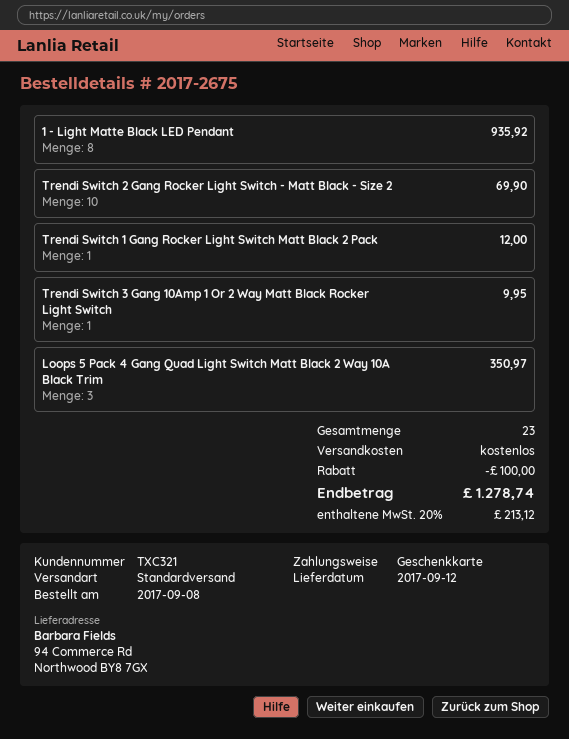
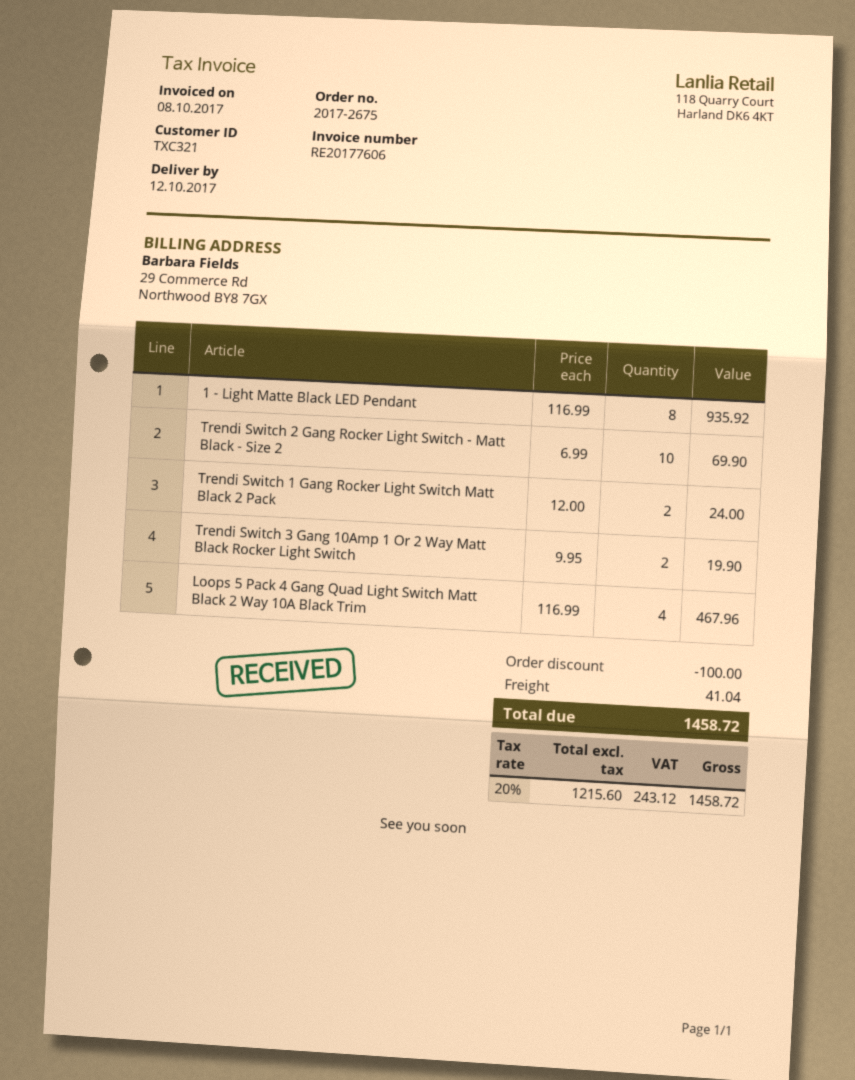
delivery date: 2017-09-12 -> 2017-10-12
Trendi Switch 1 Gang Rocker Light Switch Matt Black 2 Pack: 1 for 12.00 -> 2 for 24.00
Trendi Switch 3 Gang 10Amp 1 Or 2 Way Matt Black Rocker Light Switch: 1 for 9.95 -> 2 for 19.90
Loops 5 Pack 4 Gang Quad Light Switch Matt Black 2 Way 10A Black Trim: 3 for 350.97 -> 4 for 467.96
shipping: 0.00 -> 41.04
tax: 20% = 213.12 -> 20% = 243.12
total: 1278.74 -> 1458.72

● ● ●

_EXERCISE GOAL_
Pick out all lines from the data above in which the word "Gang" appears.

_RESPONSE BELOW_
Trendi Switch 1 Gang Rocker Light Switch Matt Black 2 Pack: 1 for 12.00 -> 2 for 24.00
Trendi Switch 3 Gang 10Amp 1 Or 2 Way Matt Black Rocker Light Switch: 1 for 9.95 -> 2 for 19.90
Loops 5 Pack 4 Gang Quad Light Switch Matt Black 2 Way 10A Black Trim: 3 for 350.97 -> 4 for 467.96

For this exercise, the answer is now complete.